[Your objective]
Your task is to copy the stretch of lines in the records below that begins with the line containing "(167, 603) none" and ends with the line containing "[112,686,428,700] [74,708,441,722] [74,730,187,741]", exactly as written, with nothing added.

[Source material]
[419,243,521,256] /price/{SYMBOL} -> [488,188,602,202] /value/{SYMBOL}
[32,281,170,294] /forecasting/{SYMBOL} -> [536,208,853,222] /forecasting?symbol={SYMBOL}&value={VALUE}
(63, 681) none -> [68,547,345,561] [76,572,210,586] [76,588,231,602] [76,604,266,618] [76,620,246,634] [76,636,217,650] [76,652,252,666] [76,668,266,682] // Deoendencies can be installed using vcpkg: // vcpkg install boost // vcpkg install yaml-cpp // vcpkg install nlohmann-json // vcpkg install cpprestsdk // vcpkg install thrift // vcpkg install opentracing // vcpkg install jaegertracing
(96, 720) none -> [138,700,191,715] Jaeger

...

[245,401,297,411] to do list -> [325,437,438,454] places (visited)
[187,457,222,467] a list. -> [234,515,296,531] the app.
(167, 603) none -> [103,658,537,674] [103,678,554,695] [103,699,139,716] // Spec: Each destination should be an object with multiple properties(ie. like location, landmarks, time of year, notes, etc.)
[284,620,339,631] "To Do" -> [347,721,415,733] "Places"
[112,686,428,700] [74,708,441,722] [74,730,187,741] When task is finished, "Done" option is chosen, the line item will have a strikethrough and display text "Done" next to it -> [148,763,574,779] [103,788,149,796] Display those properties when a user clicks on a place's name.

[Result for this task]
(167, 603) none -> [103,658,537,674] [103,678,554,695] [103,699,139,716] // Spec: Each destination should be an object with multiple properties(ie. like location, landmarks, time of year, notes, etc.)
[284,620,339,631] "To Do" -> [347,721,415,733] "Places"
[112,686,428,700] [74,708,441,722] [74,730,187,741] When task is finished, "Done" option is chosen, the line item will have a strikethrough and display text "Done" next to it -> [148,763,574,779] [103,788,149,796] Display those properties when a user clicks on a place's name.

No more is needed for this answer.